I'll get to the details of what I have observed in Santa Monica in a moment, but I didn't start to think of what had happened there as a general phenomenon until this past year, when, fortuitously, I was able to visit both Barcelona and Vancouver. Both cities have become laboratories for urbanism in the past two decades.

Barcelona has perhaps always been such. UCLA architecture professor Dana Cuff once told me (she denies that the thought is original with her) that "Barcelona is the only city in the world that became better each century." Barcelona started with an ancient Roman grid, that morphed into a medieval city, and which was expanded in accordance with a well-planned 19th century grid.

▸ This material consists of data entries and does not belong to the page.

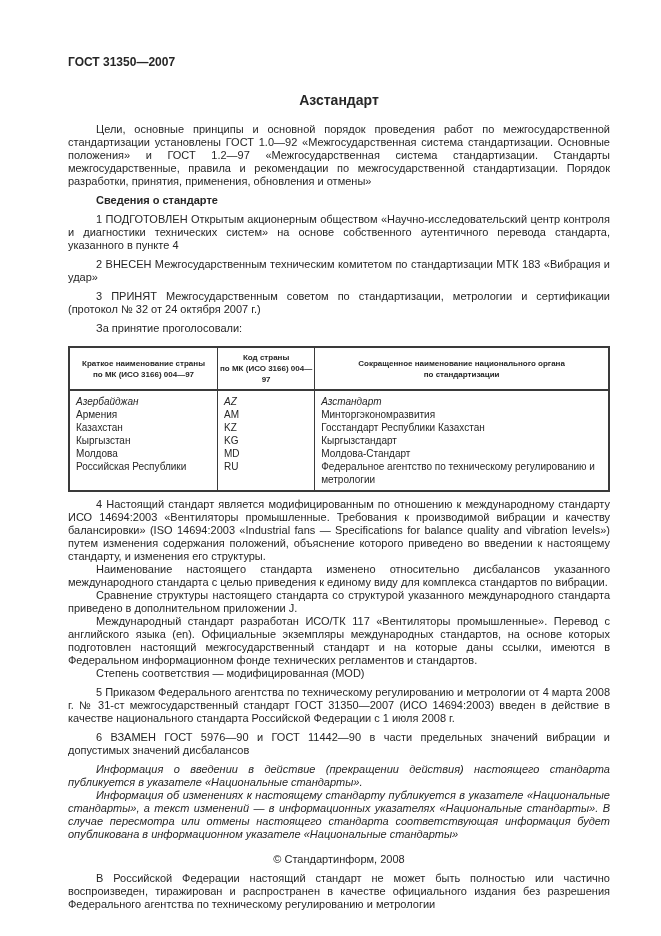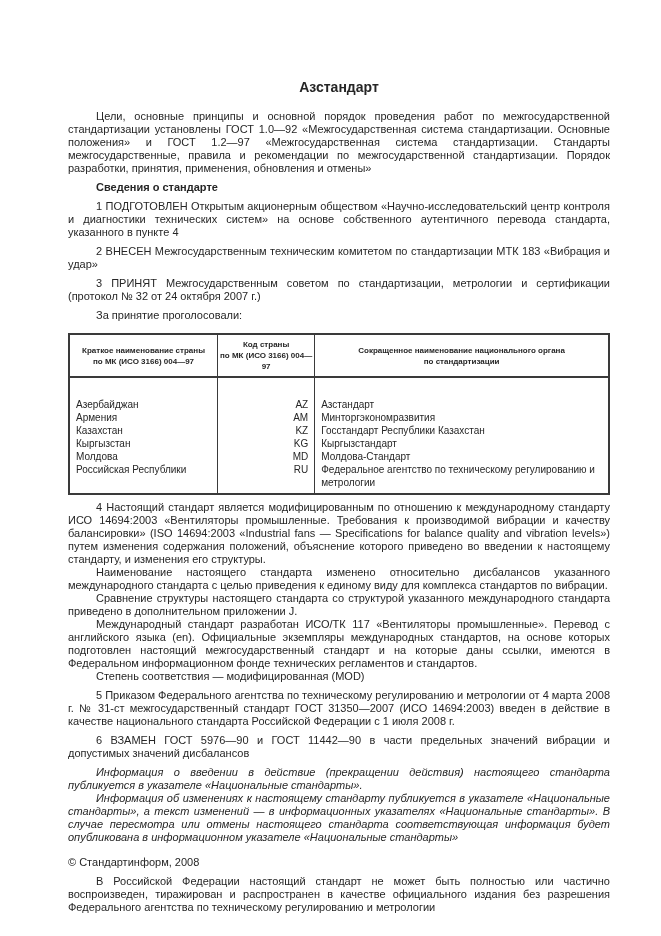"ГОСТ 31350—2007" p.doc-number { html: none -> <p>ГОСТ 31350—2007</p> }
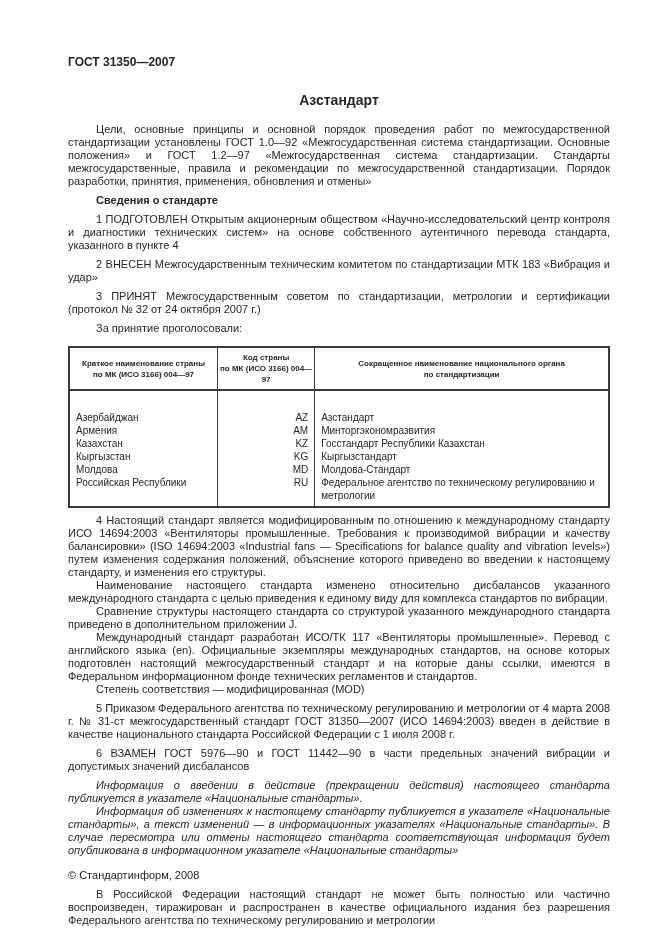"Азербайджан" .vote-table tbody tr:first-child td { font-style: none -> italic; padding-top: 20px -> 4px }
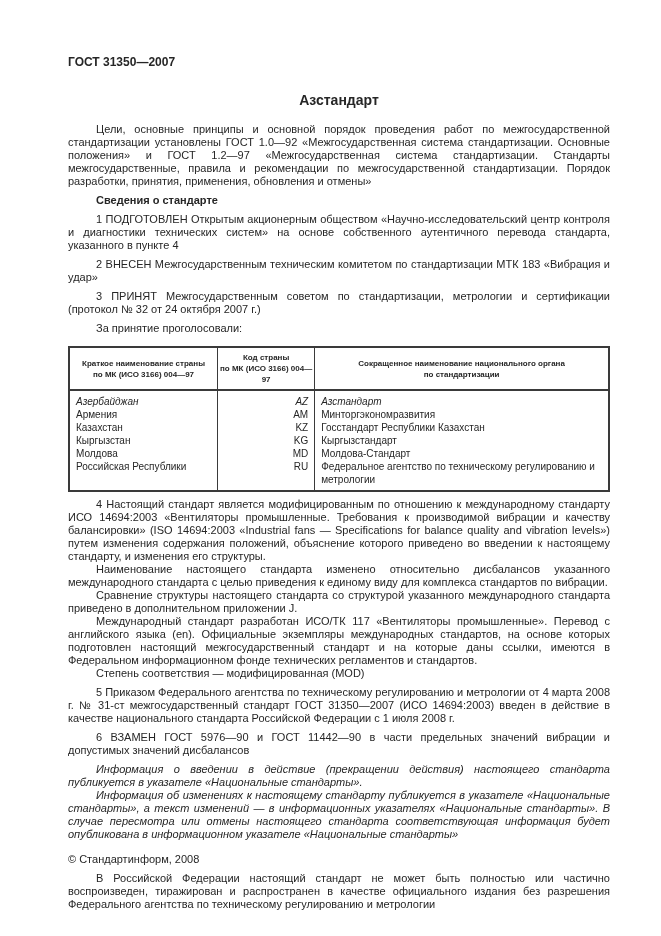"AZ" .vote-table td.c1 { text-align: right -> left }
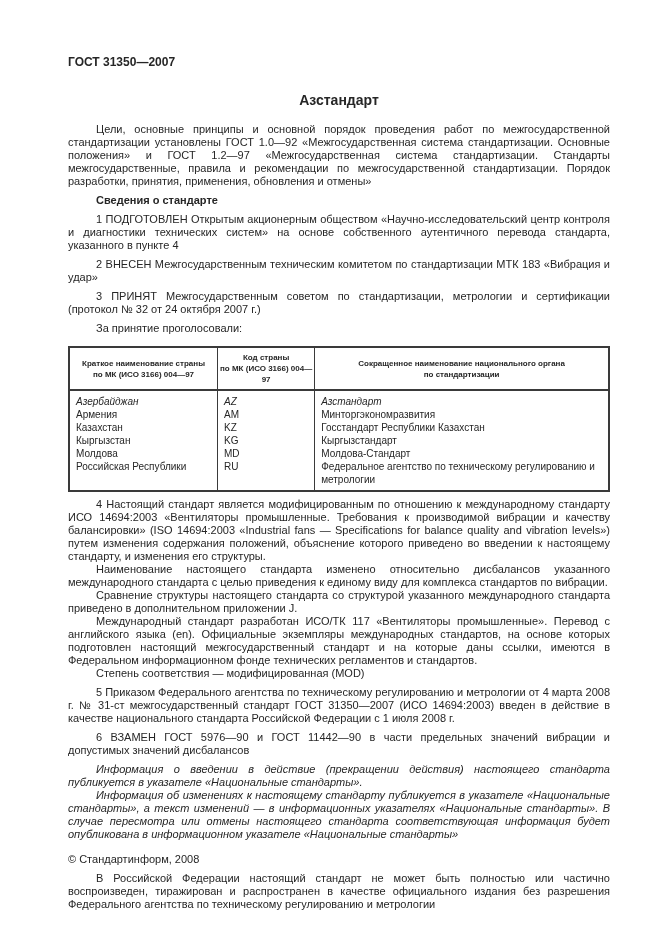"© Стандартинформ, 2008" .copyright { text-align: left -> center }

Meanwhile Barcelona became an industrial city -- but as in Santa Monica (and many other places) those industries declined in recent, post-industrial decades. Barcelona began rebuilding again in anticipation of the 1992 Olympics, and concentrated its efforts on turning a formerly industrial waterfront into new residential neighborhoods and reclaimed beaches. Last year I had the pleasure of living for a week in an apartment in one of these new neighborhoods.

Vancouver is the North American city that has most energetically tried to reverse sprawl, by building high-rise apartment towers in the central city. But instead of locating these towers away from the street (as with the "tower in a park" model of Modernist Urbanism), Vancouver has required that the towers rise above either townhouses with entrances on the street or street-oriented retail.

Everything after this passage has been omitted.